“Chega de fiu
fiu” é uma plataforma on line na qual
mulheres podem denunciar assobios e outros rompantes da paquera masculina. As
denúncias vão para um mapa em que ficam registrados os lugares de ocorrência do
assédio. “Stop telling women smile”, outra campanha, é a versão negativa do
“sorria princesa” em inglês. Ordena que os caras não peçam que as mulheres
sorriam de suas gracinhas num país de analfabetos na própria língua.
Desde o ano
passado, o movimento feminista ganhou os jornais e as redes sociais contra a
famosa cantada da rua. Muitas mulheres alegam constrangimento e a ouvem não
como um elogio, mas como agressão. Sentem-se invadidas em seu espaço, dizem. A
coisa ganha um tom raivoso, às vezes. Na Europa, campanha semelhante usou o bom
humor. Numa peça de propaganda do movimento, mulheres agiam como homens e os
paqueravam descaradamente na rua. Provocavam, diziam pilhérias, além de outros
comportamentos, alguns nada elogiosos, como urinar na rua. Os homens apareciam
frágeis, indefesos e, às vezes, correndo para a proteção de sua mulher.
Por aqui, a
coisa vai azedando com o pedido do enquadre dos paqueradores-facínoras no
Código Penal. Talvez criar um Procom anti-fiu fiu. Imagine a balbúrdia. Quero
abrir um BO. Um sujeito, meio alto, magro, o rosto assim, assado, assobiou pra
mim quando passava e ainda, não satisfeito, me chamou de princesa. Pois não,
senhora, senhorita. Onde se encontrava o meliante? Numa obra, perto do mercado.
Minha senhora,
estamos sem pessoal, apenas na internete recebemos 1.453 reclamações e de
inquéritos abertos temos o dobro disso. O efetivo não dá conta nem de registrar,
quanto mais ir atrás dos supostos assediadores. Que São Wando no salve!
Quer dizer que
o senhor chamou a senhorita aqui presente de – desculpe o termo senhorita,
apenas reproduzo a palavra do acusado – “gostosa”? Não lembro, “seu juiz”.
Chamou, esse... esse... Calma senhorita. Meritíssimo, meu cliente não chamou a
parte autora – com o perdão da má palavra, senhorita – “gostosa”, disse que era
a “nora que mamãe pediu a Deus”.
É certo que
alguns homens são inconvenientes e usam palavras que estão mais para a injúria
que elogio, mas fazer um rebu contra toda e qualquer manifestação como se se
cometesse o pior dos crimes ou que dele derivasse todas as inaceitáveis
violências contra as mulheres, é um pouco demais. Reduzir a crime, pior, num
país que mal cumpre as lições elementares de segurança de sua população.
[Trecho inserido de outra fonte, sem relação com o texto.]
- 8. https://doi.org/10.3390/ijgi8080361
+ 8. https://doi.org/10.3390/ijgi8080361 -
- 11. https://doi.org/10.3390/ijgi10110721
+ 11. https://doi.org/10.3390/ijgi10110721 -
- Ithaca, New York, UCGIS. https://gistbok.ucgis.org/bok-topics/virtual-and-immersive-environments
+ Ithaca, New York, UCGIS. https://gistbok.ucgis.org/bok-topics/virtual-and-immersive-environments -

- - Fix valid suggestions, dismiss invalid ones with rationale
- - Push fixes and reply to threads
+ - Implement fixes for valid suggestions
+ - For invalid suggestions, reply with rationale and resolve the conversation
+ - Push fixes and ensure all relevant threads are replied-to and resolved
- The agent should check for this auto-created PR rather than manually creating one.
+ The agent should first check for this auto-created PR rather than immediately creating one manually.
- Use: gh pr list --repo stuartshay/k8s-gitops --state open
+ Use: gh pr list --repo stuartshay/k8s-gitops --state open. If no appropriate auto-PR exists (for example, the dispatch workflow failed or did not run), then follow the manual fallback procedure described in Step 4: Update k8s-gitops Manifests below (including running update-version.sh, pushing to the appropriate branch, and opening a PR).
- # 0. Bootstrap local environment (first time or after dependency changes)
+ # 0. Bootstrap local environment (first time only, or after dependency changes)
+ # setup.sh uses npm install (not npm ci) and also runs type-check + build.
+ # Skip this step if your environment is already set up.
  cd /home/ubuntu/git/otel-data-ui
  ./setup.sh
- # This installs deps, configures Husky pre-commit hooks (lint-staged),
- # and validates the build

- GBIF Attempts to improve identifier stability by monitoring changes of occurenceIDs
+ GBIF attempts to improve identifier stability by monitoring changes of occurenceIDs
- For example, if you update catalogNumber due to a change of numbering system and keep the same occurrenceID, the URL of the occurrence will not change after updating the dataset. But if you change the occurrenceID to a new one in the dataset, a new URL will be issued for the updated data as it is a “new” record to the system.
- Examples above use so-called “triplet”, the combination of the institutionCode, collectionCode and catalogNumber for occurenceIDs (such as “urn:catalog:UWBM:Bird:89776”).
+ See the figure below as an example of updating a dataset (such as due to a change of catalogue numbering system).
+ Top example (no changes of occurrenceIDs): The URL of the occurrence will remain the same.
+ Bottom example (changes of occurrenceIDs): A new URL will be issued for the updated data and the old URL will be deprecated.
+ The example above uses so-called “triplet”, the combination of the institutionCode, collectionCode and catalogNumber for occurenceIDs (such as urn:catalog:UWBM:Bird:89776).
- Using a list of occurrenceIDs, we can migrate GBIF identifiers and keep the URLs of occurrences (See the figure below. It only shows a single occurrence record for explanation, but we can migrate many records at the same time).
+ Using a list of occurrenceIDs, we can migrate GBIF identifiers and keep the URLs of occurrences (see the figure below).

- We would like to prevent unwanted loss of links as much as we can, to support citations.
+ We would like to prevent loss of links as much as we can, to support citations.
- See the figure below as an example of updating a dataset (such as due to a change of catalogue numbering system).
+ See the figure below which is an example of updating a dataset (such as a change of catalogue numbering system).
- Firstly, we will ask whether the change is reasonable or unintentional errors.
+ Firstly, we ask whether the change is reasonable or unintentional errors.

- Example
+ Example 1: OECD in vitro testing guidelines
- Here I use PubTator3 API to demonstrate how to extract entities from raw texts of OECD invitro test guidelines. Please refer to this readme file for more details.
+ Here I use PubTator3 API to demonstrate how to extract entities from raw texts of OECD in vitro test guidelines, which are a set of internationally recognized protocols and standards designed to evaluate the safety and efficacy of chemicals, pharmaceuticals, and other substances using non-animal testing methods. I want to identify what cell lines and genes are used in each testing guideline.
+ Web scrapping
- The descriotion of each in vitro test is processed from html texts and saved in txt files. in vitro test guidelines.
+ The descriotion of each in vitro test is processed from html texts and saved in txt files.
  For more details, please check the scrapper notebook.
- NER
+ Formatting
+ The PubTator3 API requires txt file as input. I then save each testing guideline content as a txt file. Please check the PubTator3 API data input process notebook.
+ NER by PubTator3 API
Será
que uma paquera, o assobio, ataca o corpo de uma pessoa, sua liberdade, sua
integridade e dignidade pessoal?
Seu delegado, quero
registrar que desde que a lei anti-fiu fiu passou a vigorar nunca mais na vida
recebi um único e miserável lúbrico olhar. Passo na frente da obra, do posto de
gasolina, na roda de vendedores ambulantes e nada. Cadê os homens? Processarei
o estado por desmerecimento. Sinto-me atingida nos meus brios femininos e na
minha autoestima. Outra concluía o contrário. Desemprego, uma separação após
vinte anos por uma sirigaita mais jovem. Mas ao passar pela construção: “Ei
linda! Se eu sou teu príncipe, dá um sorriso.” Nem olhei pra trás, disse com um
sorriso maroto. Nem tudo está perdido, consolou-se.
Há quem diga
que a punição ao dependente químico deve ser igual a uma infração de trânsito.
Não se sabe como isso funcionaria. Digo que se use o bom humor para educar o
troglodita brasileiro, como se educa para que se mantenha a cidade limpa. Será
como mudar a condição protohumana, anterosimiesca, para a sapientidade, duas
vezes (Homo sapiens sapiens), mas não
um acovardado, um afrouxado espécime masculino.
Neste domingão
de maio, um fiu fiu a todas as lindas mães leitoras.